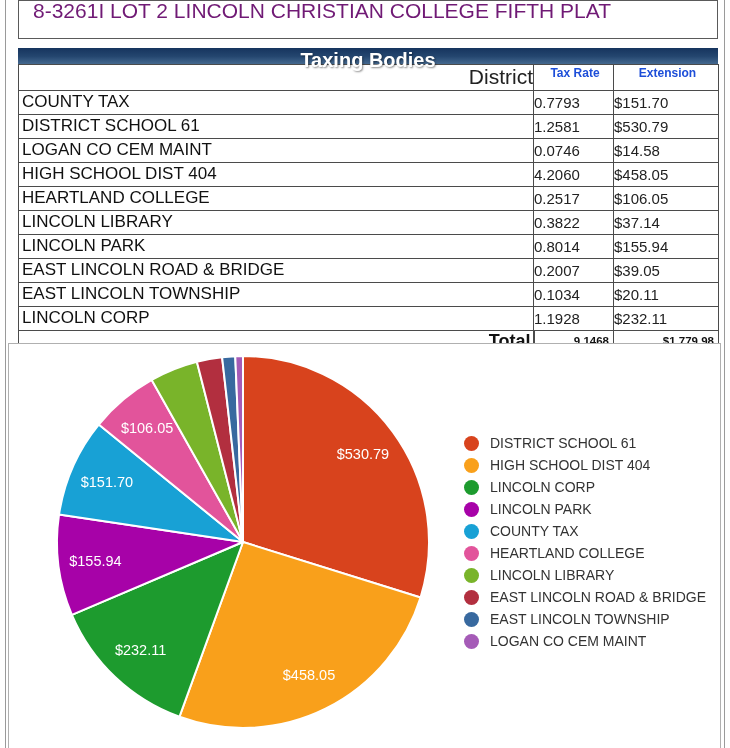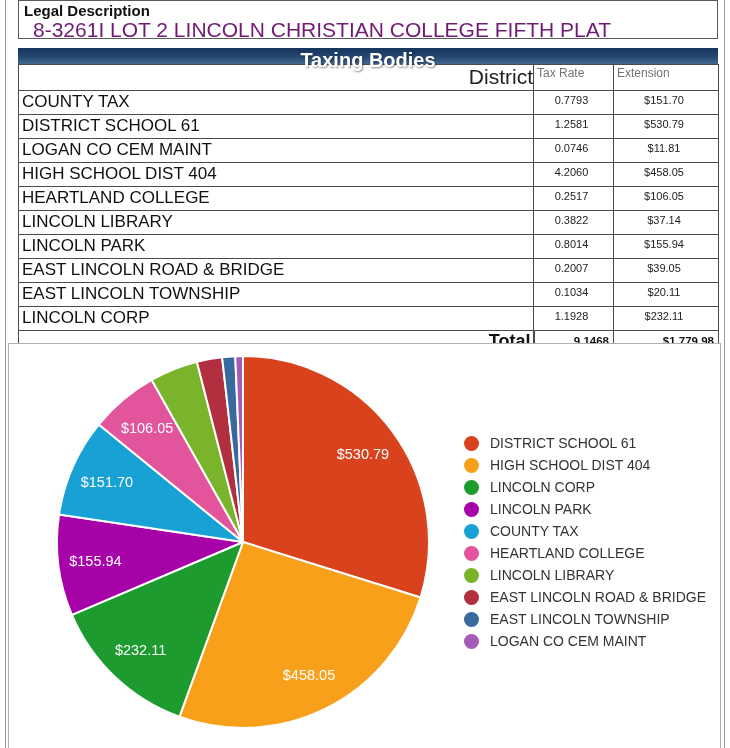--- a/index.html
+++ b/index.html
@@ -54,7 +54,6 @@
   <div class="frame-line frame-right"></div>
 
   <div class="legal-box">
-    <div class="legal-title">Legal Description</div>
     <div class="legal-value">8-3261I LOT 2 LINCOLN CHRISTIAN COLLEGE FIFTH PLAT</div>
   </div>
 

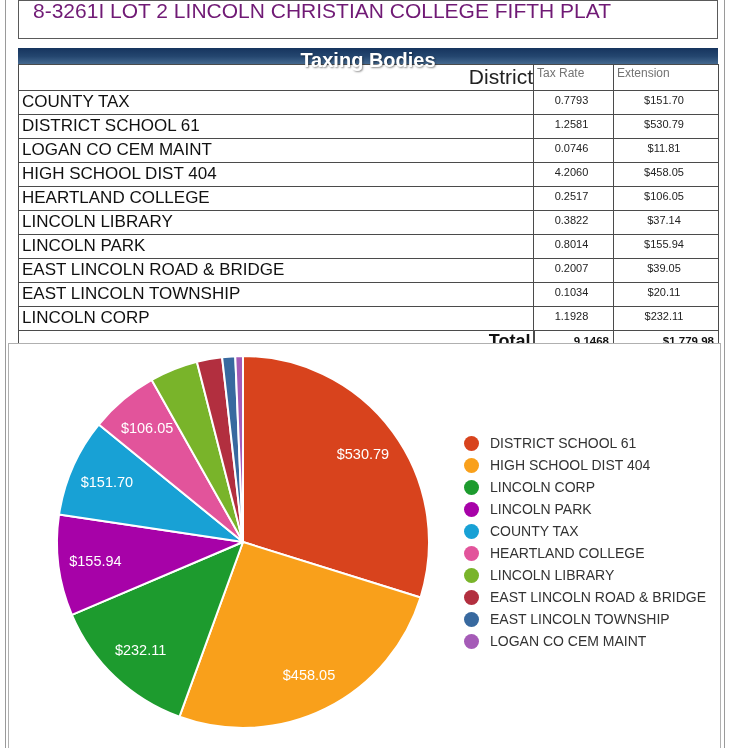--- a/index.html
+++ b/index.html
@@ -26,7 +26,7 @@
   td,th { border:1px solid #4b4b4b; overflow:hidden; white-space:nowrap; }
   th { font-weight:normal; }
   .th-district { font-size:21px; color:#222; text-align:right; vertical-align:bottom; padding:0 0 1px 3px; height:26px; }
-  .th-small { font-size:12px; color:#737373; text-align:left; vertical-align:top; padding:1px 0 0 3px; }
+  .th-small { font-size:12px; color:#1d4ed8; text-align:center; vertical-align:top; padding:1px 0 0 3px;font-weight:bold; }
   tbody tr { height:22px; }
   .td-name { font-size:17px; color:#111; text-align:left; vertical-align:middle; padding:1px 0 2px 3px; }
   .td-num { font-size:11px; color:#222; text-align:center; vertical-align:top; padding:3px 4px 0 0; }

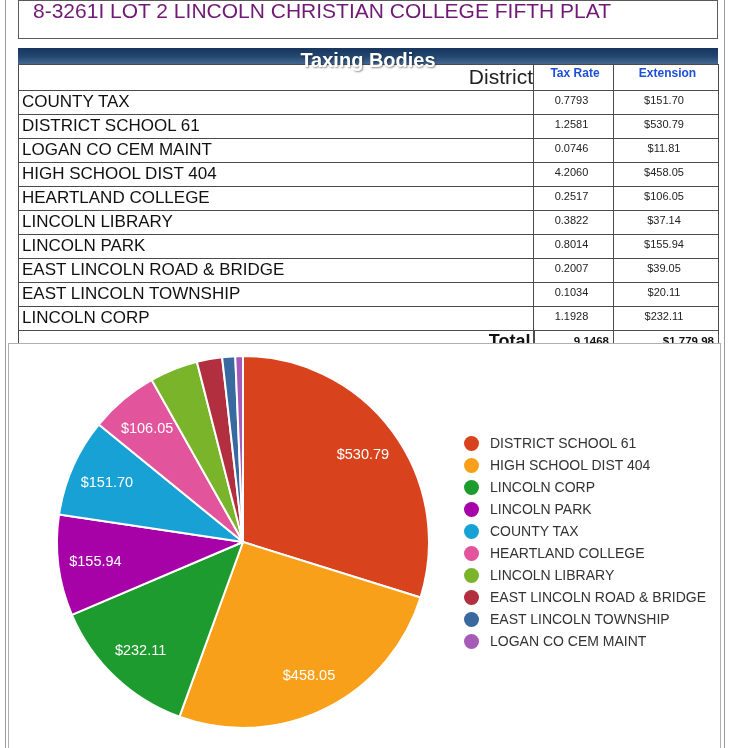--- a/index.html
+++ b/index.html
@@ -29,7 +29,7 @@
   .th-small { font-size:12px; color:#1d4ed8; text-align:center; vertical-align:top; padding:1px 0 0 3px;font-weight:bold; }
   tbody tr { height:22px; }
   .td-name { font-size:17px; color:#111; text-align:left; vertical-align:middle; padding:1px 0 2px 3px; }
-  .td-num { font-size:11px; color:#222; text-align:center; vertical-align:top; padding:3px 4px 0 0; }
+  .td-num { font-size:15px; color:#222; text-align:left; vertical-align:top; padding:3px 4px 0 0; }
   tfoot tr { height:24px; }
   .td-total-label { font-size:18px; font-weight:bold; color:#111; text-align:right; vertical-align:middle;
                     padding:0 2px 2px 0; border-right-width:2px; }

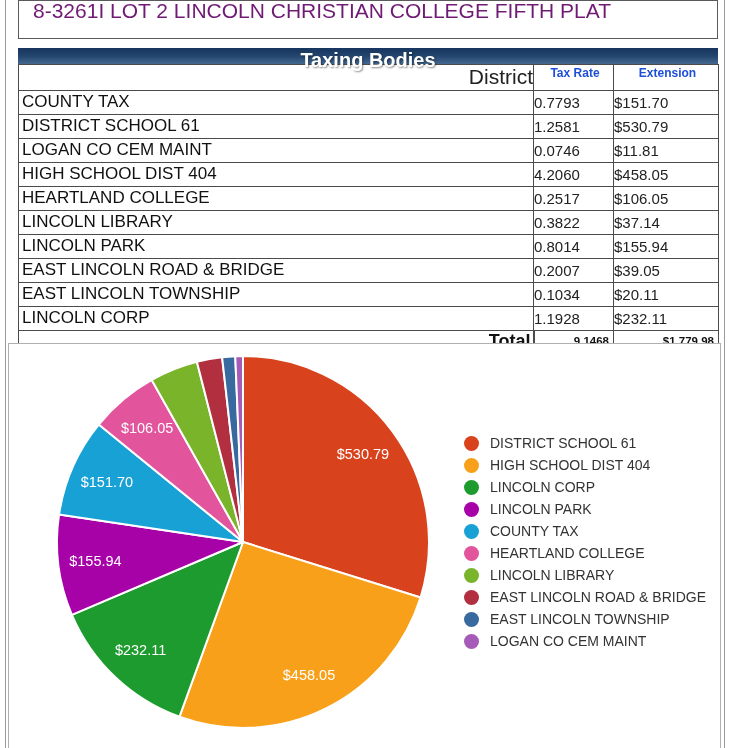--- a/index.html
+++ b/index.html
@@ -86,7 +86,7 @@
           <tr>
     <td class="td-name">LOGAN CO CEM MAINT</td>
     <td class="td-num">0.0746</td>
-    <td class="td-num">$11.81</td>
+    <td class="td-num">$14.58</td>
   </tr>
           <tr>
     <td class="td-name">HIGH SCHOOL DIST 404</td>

### YOUR GOAL
Text only, no pictures: copy every entry exactly.

### EXERCISE RESULT
--- a/index.html
+++ b/index.html
@@ -54,7 +54,6 @@
   <div class="frame-line frame-right"></div>
 
   <div class="legal-box">
-    <div class="legal-title">Legal Description</div>
     <div class="legal-value">8-3261I LOT 2 LINCOLN CHRISTIAN COLLEGE FIFTH PLAT</div>
   </div>
 

--- a/index.html
+++ b/index.html
@@ -26,7 +26,7 @@
   td,th { border:1px solid #4b4b4b; overflow:hidden; white-space:nowrap; }
   th { font-weight:normal; }
   .th-district { font-size:21px; color:#222; text-align:right; vertical-align:bottom; padding:0 0 1px 3px; height:26px; }
-  .th-small { font-size:12px; color:#737373; text-align:left; vertical-align:top; padding:1px 0 0 3px; }
+  .th-small { font-size:12px; color:#1d4ed8; text-align:center; vertical-align:top; padding:1px 0 0 3px;font-weight:bold; }
   tbody tr { height:22px; }
   .td-name { font-size:17px; color:#111; text-align:left; vertical-align:middle; padding:1px 0 2px 3px; }
   .td-num { font-size:11px; color:#222; text-align:center; vertical-align:top; padding:3px 4px 0 0; }

--- a/index.html
+++ b/index.html
@@ -29,7 +29,7 @@
   .th-small { font-size:12px; color:#1d4ed8; text-align:center; vertical-align:top; padding:1px 0 0 3px;font-weight:bold; }
   tbody tr { height:22px; }
   .td-name { font-size:17px; color:#111; text-align:left; vertical-align:middle; padding:1px 0 2px 3px; }
-  .td-num { font-size:11px; color:#222; text-align:center; vertical-align:top; padding:3px 4px 0 0; }
+  .td-num { font-size:15px; color:#222; text-align:left; vertical-align:top; padding:3px 4px 0 0; }
   tfoot tr { height:24px; }
   .td-total-label { font-size:18px; font-weight:bold; color:#111; text-align:right; vertical-align:middle;
                     padding:0 2px 2px 0; border-right-width:2px; }

--- a/index.html
+++ b/index.html
@@ -86,7 +86,7 @@
           <tr>
     <td class="td-name">LOGAN CO CEM MAINT</td>
     <td class="td-num">0.0746</td>
-    <td class="td-num">$11.81</td>
+    <td class="td-num">$14.58</td>
   </tr>
           <tr>
     <td class="td-name">HIGH SCHOOL DIST 404</td>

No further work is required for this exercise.